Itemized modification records
--- START ---

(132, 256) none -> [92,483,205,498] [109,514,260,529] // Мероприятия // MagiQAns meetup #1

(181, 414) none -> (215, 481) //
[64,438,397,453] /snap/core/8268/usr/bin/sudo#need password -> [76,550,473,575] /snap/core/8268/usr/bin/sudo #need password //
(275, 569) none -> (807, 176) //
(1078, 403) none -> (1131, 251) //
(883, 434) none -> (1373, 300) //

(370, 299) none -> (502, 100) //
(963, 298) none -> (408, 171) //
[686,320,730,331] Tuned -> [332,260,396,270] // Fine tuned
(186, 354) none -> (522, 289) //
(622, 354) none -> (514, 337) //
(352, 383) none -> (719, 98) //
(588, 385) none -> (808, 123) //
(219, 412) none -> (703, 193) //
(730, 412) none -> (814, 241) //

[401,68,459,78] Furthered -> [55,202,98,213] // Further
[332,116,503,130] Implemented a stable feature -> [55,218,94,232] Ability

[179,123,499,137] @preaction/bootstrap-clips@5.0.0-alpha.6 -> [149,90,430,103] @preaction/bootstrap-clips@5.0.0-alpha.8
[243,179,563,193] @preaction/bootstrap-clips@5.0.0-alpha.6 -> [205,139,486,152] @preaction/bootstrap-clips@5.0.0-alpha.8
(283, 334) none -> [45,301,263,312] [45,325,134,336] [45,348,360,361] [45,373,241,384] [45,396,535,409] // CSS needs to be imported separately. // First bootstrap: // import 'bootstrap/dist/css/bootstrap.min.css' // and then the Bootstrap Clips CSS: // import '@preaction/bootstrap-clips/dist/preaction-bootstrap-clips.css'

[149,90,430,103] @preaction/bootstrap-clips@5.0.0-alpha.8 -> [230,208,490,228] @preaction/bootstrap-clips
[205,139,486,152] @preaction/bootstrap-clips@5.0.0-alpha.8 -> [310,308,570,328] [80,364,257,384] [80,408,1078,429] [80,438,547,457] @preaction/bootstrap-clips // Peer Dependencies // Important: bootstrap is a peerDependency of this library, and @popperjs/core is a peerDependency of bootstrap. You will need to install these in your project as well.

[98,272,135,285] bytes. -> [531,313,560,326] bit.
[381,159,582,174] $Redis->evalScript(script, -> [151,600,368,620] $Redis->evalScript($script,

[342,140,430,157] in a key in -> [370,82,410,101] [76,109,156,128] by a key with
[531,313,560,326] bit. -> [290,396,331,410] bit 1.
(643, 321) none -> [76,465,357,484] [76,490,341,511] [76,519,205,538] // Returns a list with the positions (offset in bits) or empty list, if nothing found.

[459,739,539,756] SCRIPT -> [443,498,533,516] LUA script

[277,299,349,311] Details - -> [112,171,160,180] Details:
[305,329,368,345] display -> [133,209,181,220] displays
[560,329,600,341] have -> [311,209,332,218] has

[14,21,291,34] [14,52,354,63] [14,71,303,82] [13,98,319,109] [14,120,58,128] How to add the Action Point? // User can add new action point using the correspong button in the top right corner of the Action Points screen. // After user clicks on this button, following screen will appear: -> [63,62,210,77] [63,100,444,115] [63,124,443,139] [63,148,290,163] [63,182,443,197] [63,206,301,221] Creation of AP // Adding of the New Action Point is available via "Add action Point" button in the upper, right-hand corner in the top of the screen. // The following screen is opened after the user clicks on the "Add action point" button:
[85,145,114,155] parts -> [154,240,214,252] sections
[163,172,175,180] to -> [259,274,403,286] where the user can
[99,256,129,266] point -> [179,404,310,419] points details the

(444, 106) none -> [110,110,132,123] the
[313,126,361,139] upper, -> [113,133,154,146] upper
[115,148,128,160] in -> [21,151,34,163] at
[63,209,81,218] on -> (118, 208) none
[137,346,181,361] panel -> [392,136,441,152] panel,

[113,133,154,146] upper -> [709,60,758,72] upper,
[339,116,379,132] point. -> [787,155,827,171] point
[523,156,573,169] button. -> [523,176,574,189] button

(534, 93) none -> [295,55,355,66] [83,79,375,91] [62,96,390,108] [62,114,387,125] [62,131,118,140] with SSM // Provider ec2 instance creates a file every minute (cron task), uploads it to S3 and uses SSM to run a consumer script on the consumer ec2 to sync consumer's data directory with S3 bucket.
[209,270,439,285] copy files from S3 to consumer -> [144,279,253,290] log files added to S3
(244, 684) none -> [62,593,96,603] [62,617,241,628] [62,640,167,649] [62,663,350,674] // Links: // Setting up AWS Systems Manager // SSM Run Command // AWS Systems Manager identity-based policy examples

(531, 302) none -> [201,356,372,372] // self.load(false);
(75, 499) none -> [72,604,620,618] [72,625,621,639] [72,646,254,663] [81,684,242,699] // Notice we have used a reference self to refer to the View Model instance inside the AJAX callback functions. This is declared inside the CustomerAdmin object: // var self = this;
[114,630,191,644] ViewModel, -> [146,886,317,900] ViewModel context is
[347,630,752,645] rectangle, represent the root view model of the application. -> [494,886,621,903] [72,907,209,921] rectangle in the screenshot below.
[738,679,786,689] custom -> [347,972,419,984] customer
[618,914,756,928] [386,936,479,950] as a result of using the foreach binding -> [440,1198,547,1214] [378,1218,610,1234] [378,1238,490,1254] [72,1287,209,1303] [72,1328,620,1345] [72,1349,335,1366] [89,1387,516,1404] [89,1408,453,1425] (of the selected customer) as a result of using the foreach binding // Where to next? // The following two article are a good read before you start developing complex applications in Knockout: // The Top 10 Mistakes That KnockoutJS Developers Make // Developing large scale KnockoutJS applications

--- END ---

> [WORK ORDER]
Copy every line of the entries in which "consumer" can be found.

> [RESULT FOR THIS TASK]
(534, 93) none -> [295,55,355,66] [83,79,375,91] [62,96,390,108] [62,114,387,125] [62,131,118,140] with SSM // Provider ec2 instance creates a file every minute (cron task), uploads it to S3 and uses SSM to run a consumer script on the consumer ec2 to sync consumer's data directory with S3 bucket.
[209,270,439,285] copy files from S3 to consumer -> [144,279,253,290] log files added to S3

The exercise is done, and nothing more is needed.